- [To do]: All lines in the data below carrying the string "none" are to be located and copied.

☆ ☆ ☆

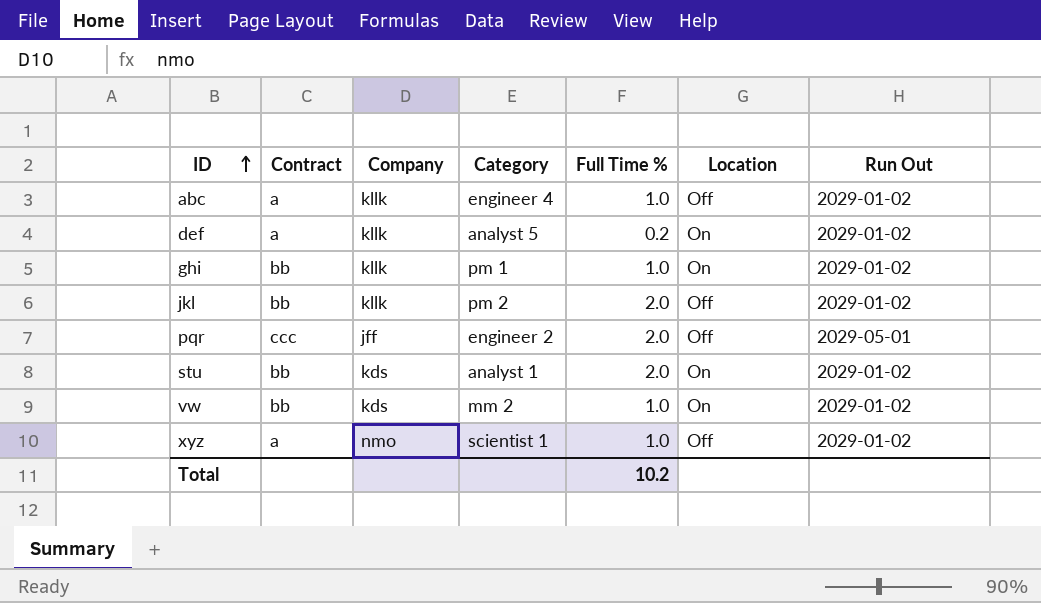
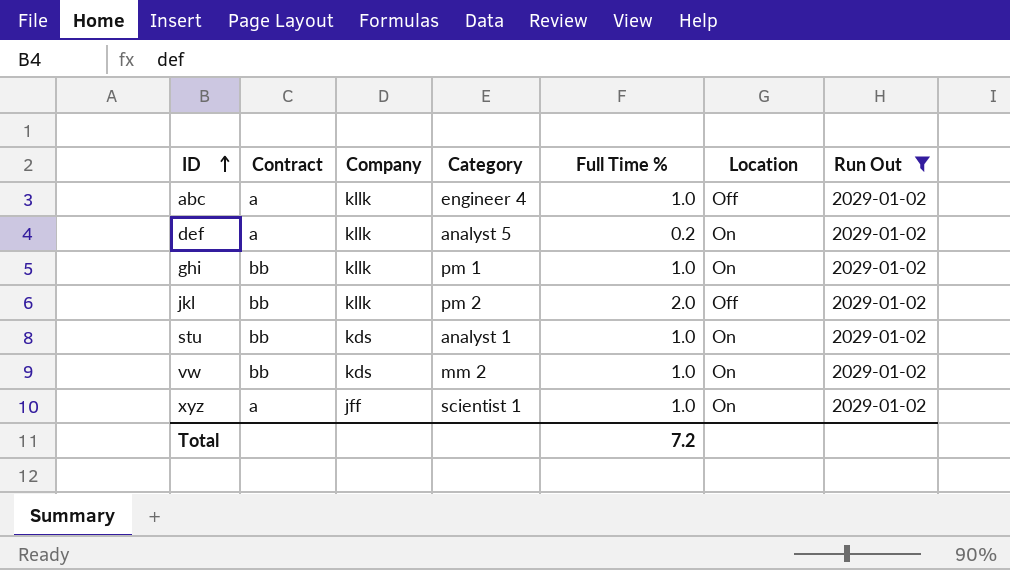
filter: none -> Run Out = 2029-01-02
stu | Full Time %: 2.0 -> 1.0
xyz | Company: nmo -> jff
xyz | Location: Off -> On
Total | Full Time %: 10.2 -> 7.2

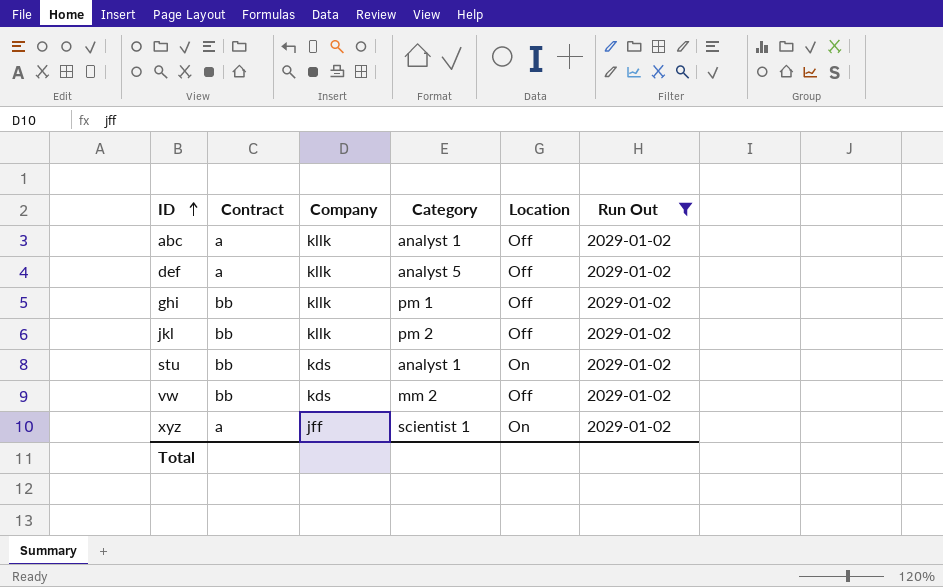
column Full Time % | position: 5 -> none
abc | Category: engineer 4 -> analyst 1
def | Location: On -> Off
ghi | Location: On -> Off
vw | Location: On -> Off

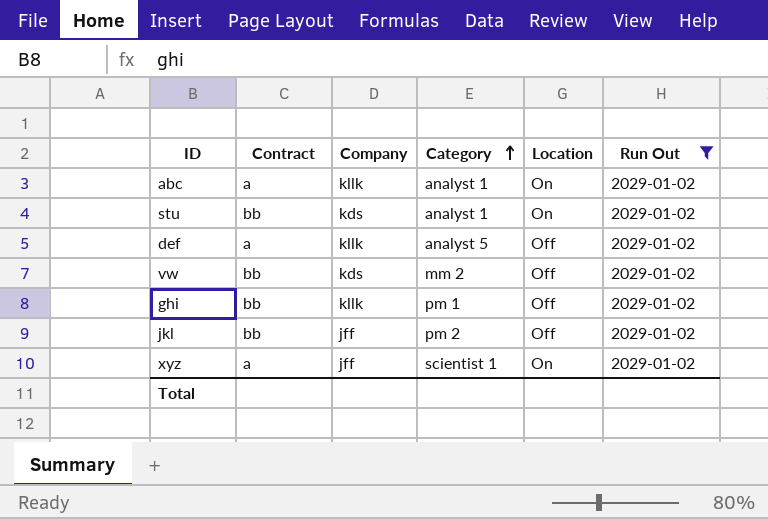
row order: ID ascending -> Category ascending
abc | Location: Off -> On
jkl | Company: kllk -> jff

☆ ☆ ☆

- [Your solution]:
filter: none -> Run Out = 2029-01-02
column Full Time % | position: 5 -> none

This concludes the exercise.